__TASK TO CARRY OUT__:
What is printed must match, line for line, the records from their first line through the line containing "delivery date: 2023-03-08 -> 2023-03-13", with pictures left out.

__DATA TO EXAMINE__:

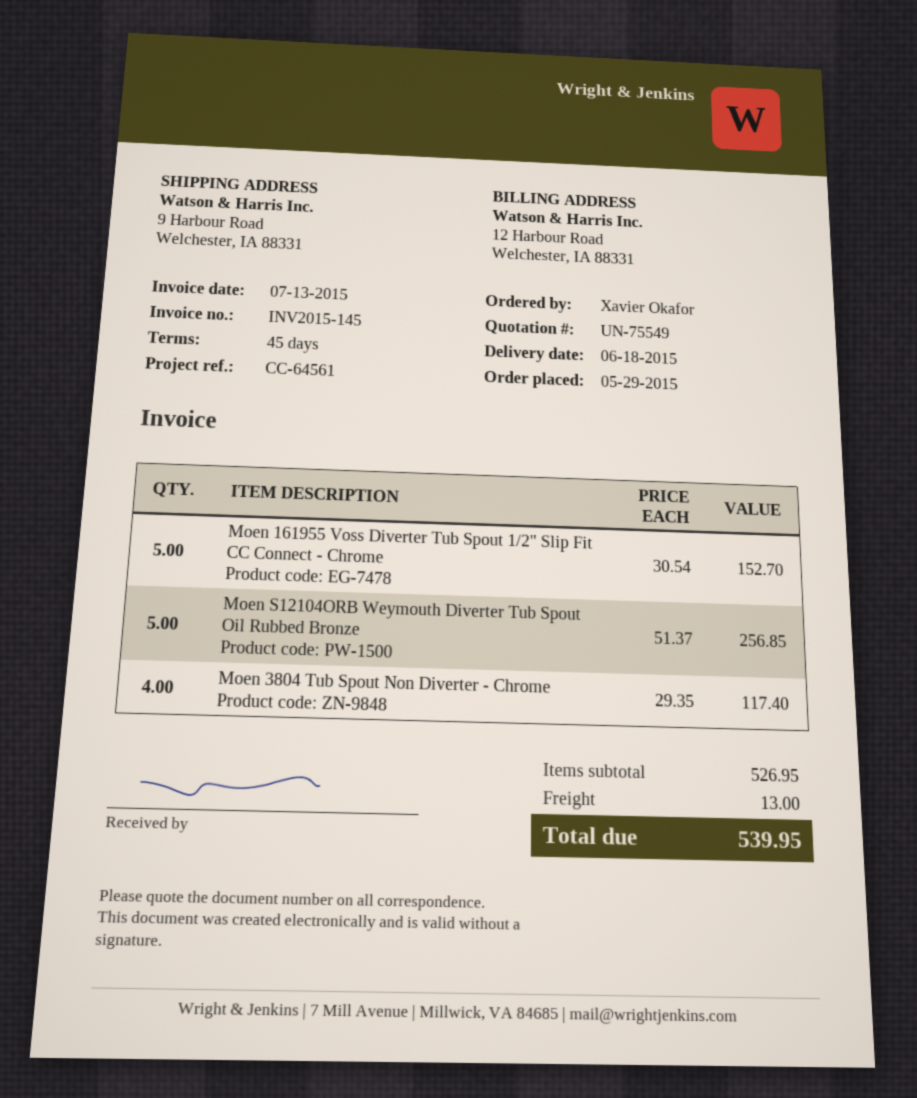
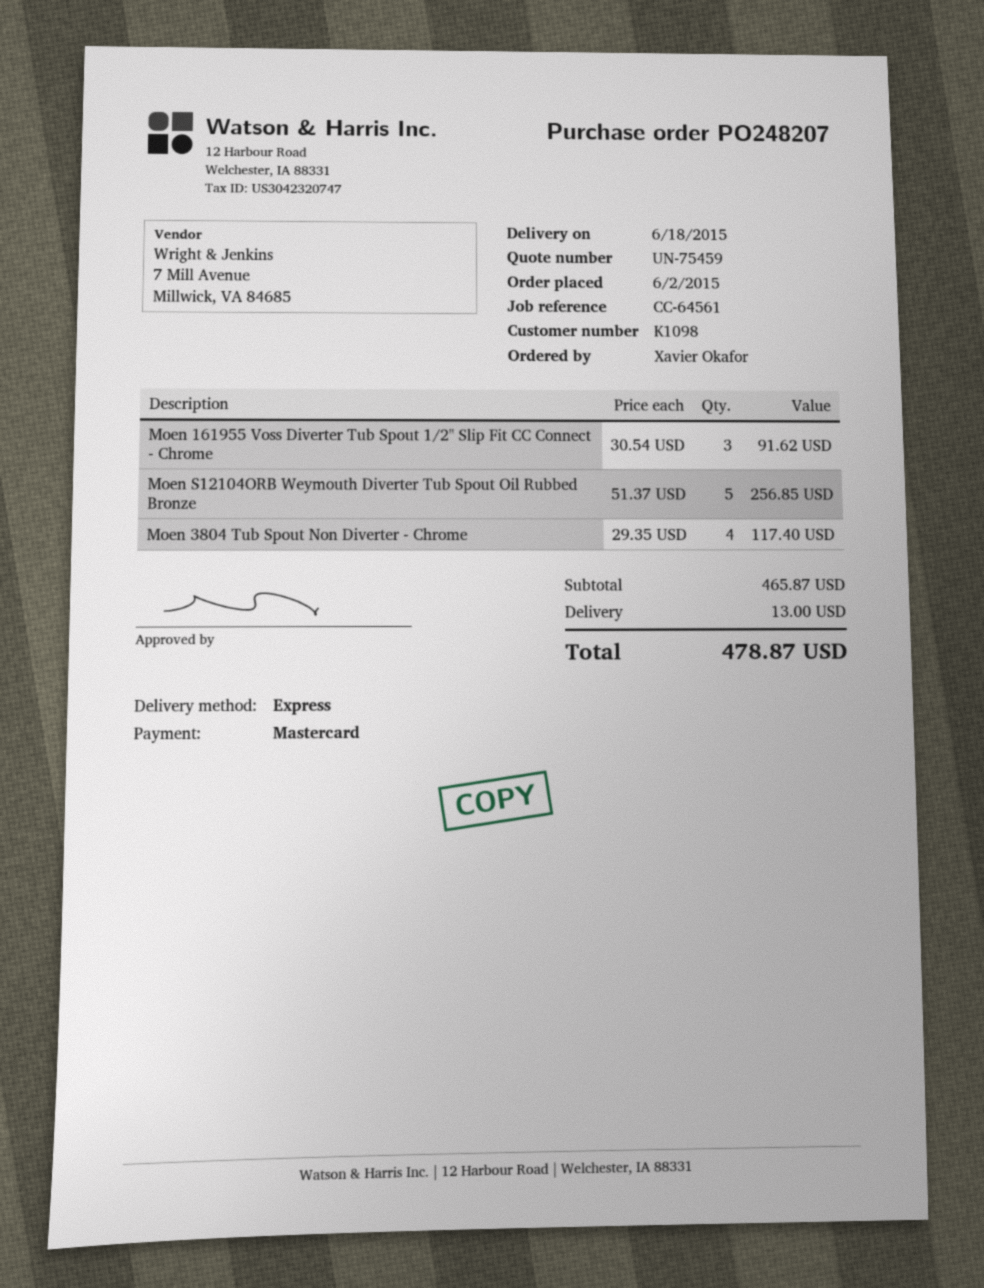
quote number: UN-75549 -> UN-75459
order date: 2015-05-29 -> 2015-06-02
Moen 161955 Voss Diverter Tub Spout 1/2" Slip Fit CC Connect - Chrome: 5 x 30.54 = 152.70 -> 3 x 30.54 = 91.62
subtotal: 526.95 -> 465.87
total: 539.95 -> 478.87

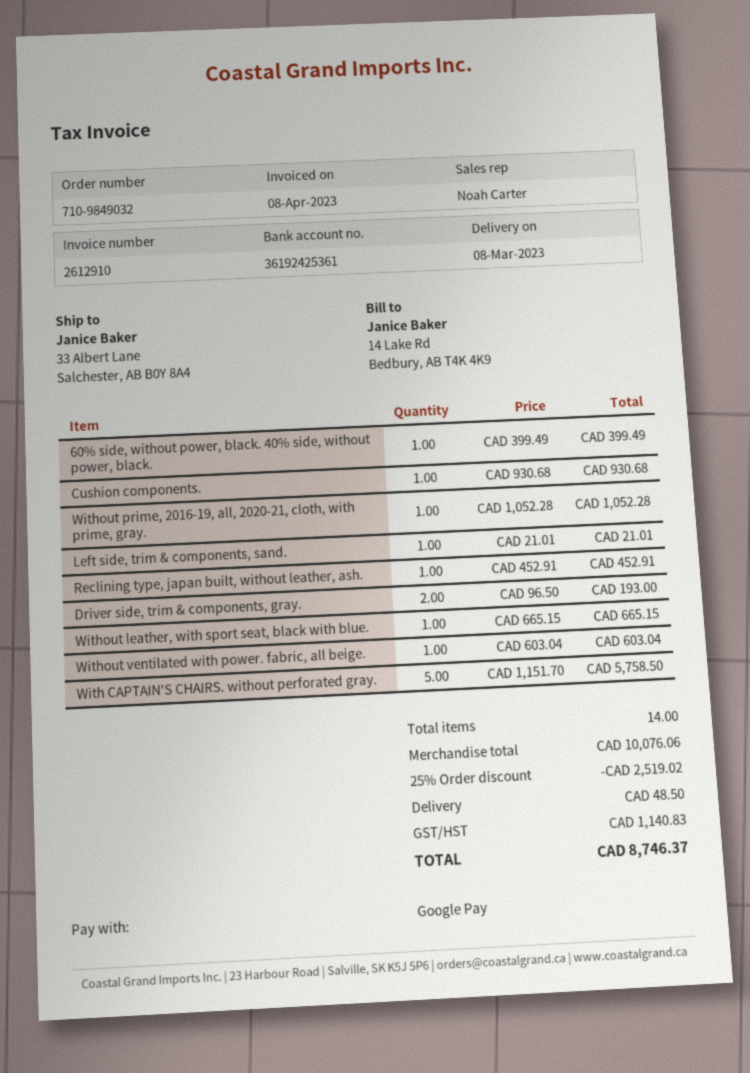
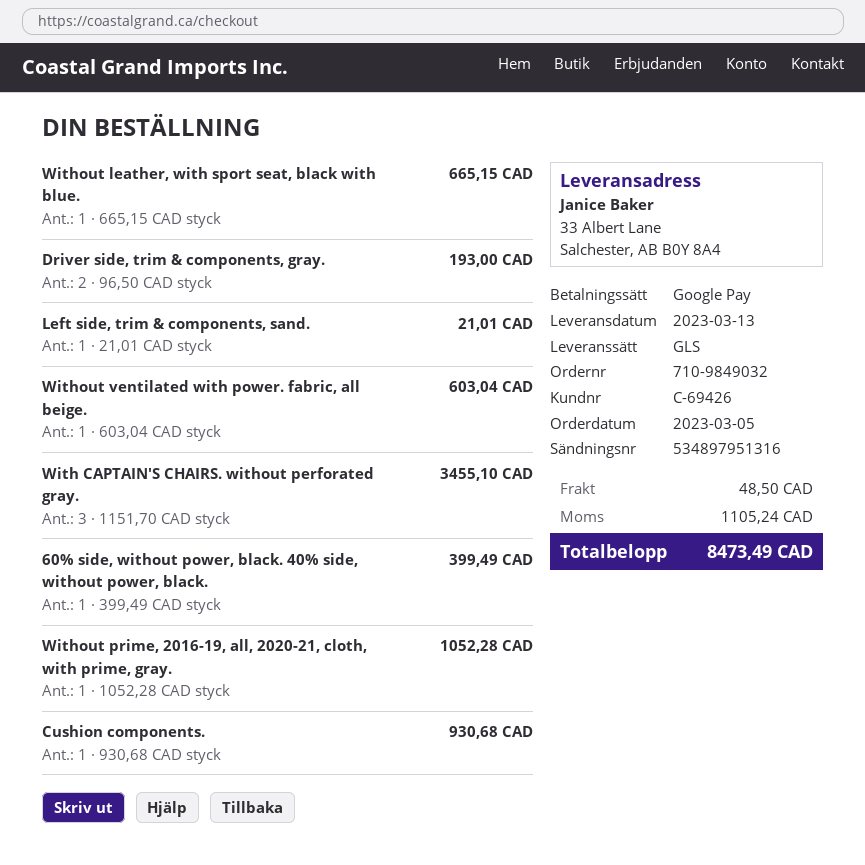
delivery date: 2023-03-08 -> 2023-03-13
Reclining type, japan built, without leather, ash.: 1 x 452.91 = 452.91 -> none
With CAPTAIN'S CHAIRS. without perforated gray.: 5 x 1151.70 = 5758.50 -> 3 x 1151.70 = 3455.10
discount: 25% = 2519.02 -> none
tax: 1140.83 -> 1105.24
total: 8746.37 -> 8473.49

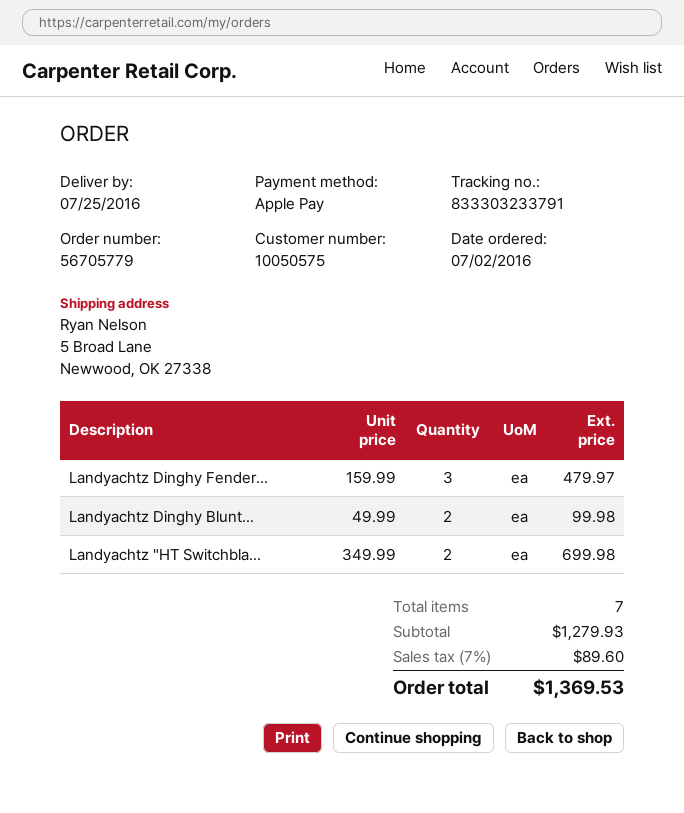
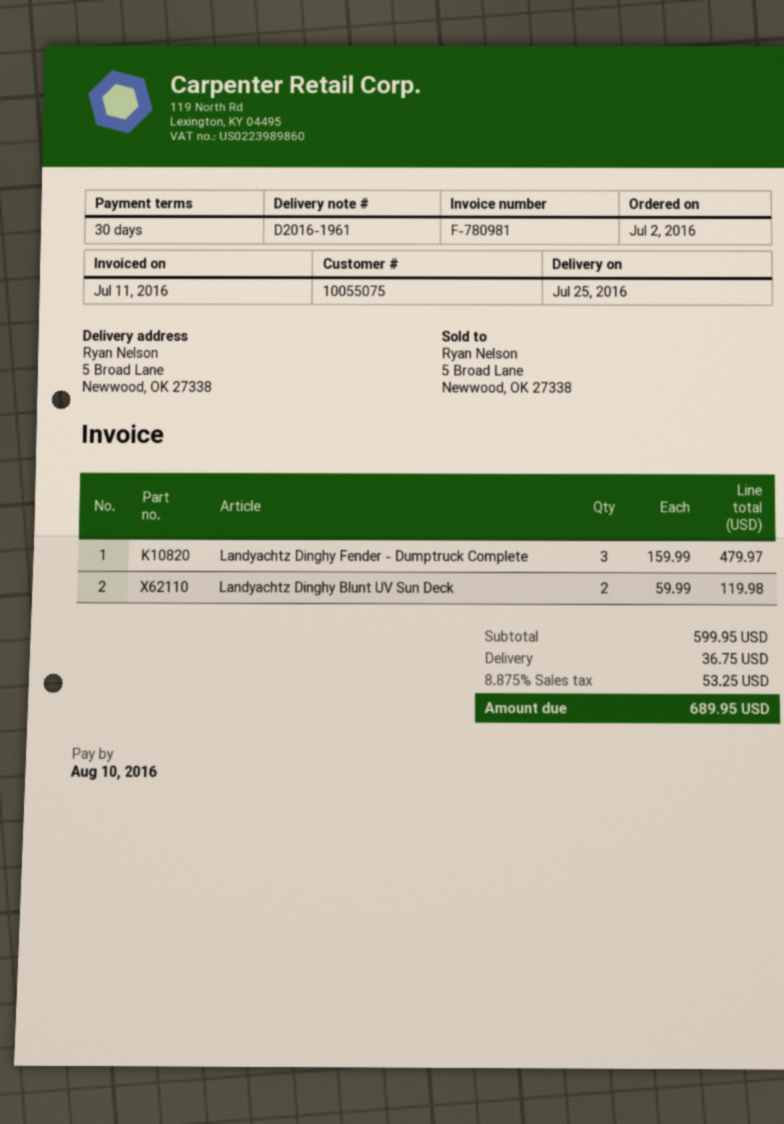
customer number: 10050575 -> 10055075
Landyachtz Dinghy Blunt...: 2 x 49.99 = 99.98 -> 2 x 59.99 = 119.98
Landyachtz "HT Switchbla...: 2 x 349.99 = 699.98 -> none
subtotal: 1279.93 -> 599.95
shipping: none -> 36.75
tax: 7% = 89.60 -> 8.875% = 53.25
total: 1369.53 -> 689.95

__WRITTEN REPLY__:
quote number: UN-75549 -> UN-75459
order date: 2015-05-29 -> 2015-06-02
Moen 161955 Voss Diverter Tub Spout 1/2" Slip Fit CC Connect - Chrome: 5 x 30.54 = 152.70 -> 3 x 30.54 = 91.62
subtotal: 526.95 -> 465.87
total: 539.95 -> 478.87

delivery date: 2023-03-08 -> 2023-03-13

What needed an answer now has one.